Introduction

PyDic is a set of shell tools (being also python modules) for managing simple inflectional dictionaries. It uses own dictionary format based on Berkeley DB and Marisa Trie data structures. Dictionaries can be easily build with provided tools from raw UTF-8 text files in simple format.

PyDic supports using multiple different dictionaries at the same time.

Preparing a PyDic dictionary

We will focus on example Polish inflectional dictionary. There is an open dictionary called SJP that can be downloaded and used on variety of licenses (currently GPL, LGPL, CC SA).

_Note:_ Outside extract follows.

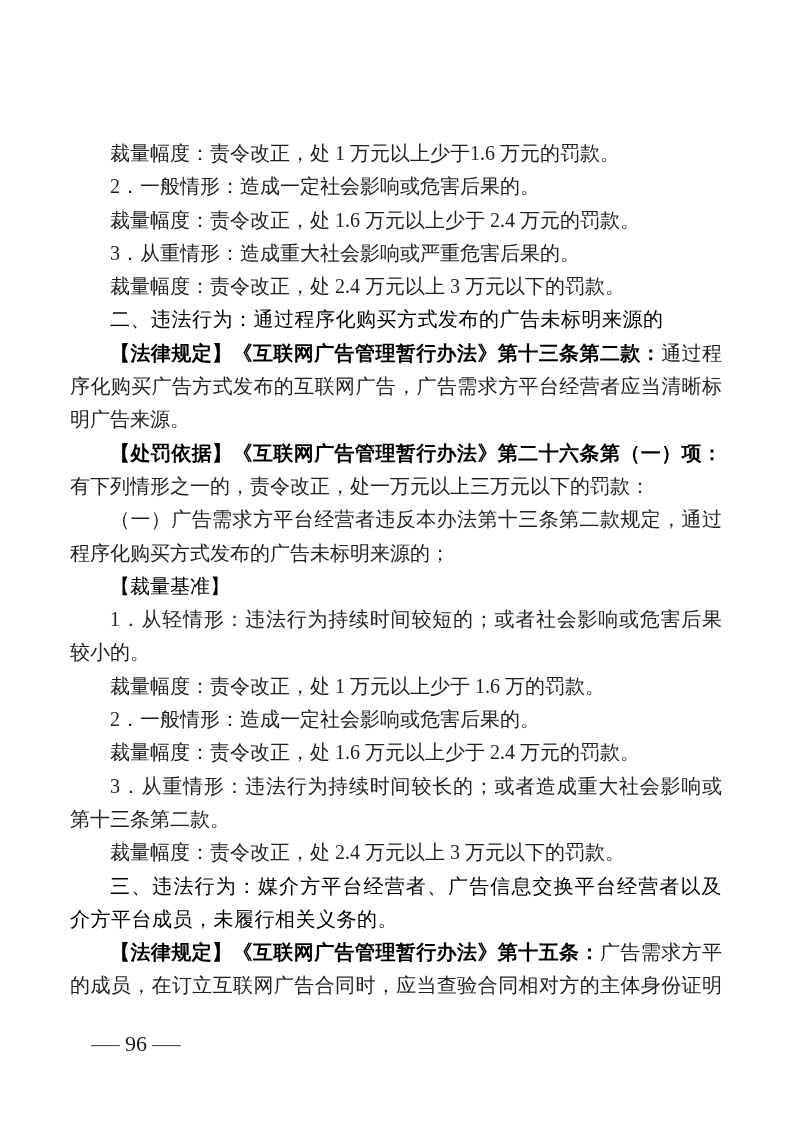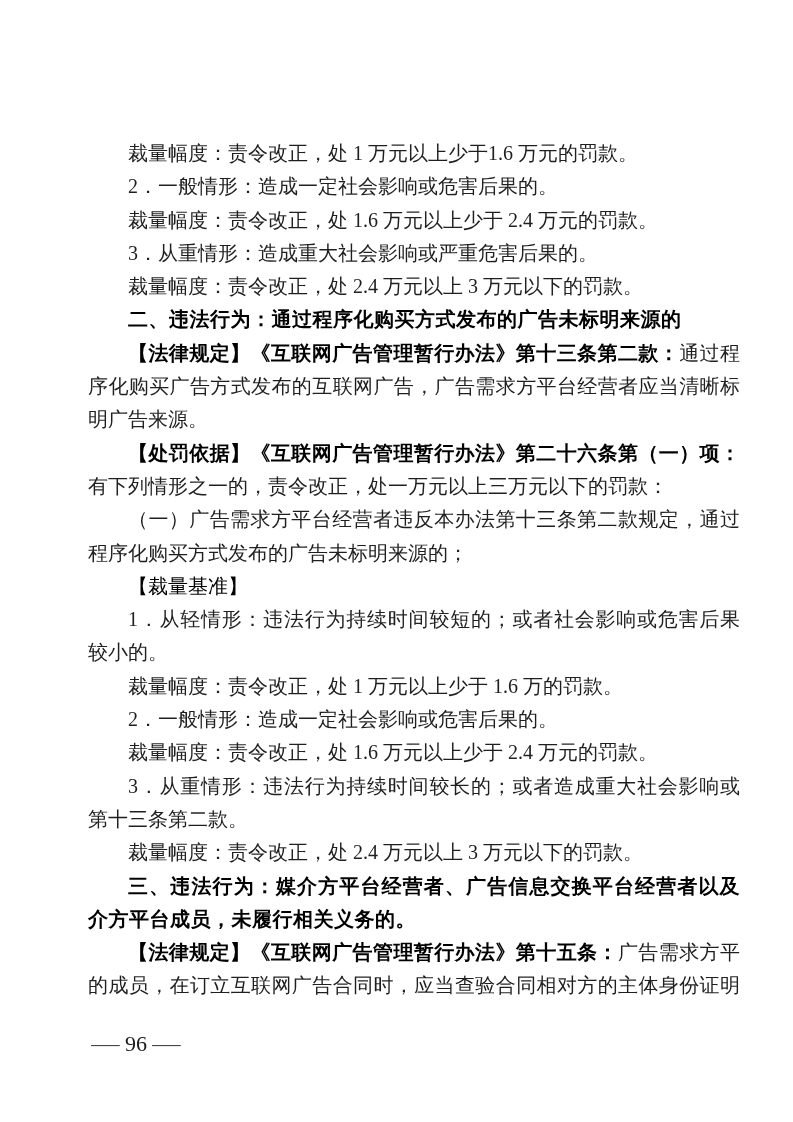"裁量幅度：责令改正，处 1 万元以上少于1.6 万元的罚款。" .doc-body { left: 88px -> 70px }
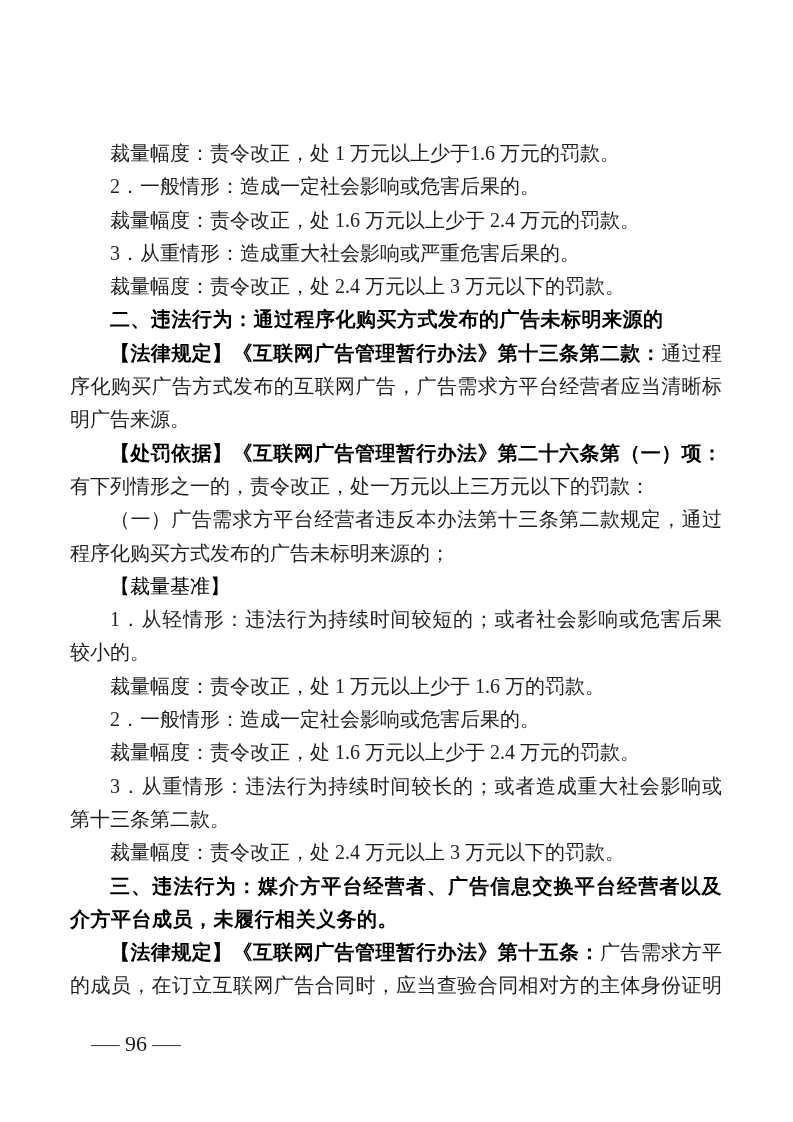"二、违法行为：通过程序化购买方式发布的广告未标明来源的" .line.heading-sans .run { font-weight: bold -> normal }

Download and unzip SJP dictionary. This will usually produce the file odm.txt”:

$ wget http://sjp.pl/slownik/odmiany/sjp-odm-20130802.zip
$ unzip sjp-odm-20130802.zip
$ ls
README.txt           odm.txt              sjp-odm-20130802.zip

Next step is to convert this file into a format that is PyDic compatible text input (which in that case is just converting file to UTF-8 encoding). For that there is provided very simple shell script:

$ sjp2pydic odm.txt > sjp.txt

Everything is now ready to create a pydic dictionary for sjp:

$ pydic_create.py -f sjp.txt

This command will create a dictionary represented by sjp.pydic directory.

Quickstart

To test working of simple SJP dictionary just try:

>>> from pydic import PyDic
>>> dic = PyDic('sjp.pydic')
>>> dic.id(u'komputerowi')
[PyDicId(u'67744@sjp'), PyDicId(u'67748@sjp')]
>>> dic.id_forms('67744@sjp')
[u'komputer', u'komputera', u'komputerach', u'komputerami', u'komputerem', u'komputerom', u'komputerowi', u'komputer\xf3w', u'komputery', u'komputerze']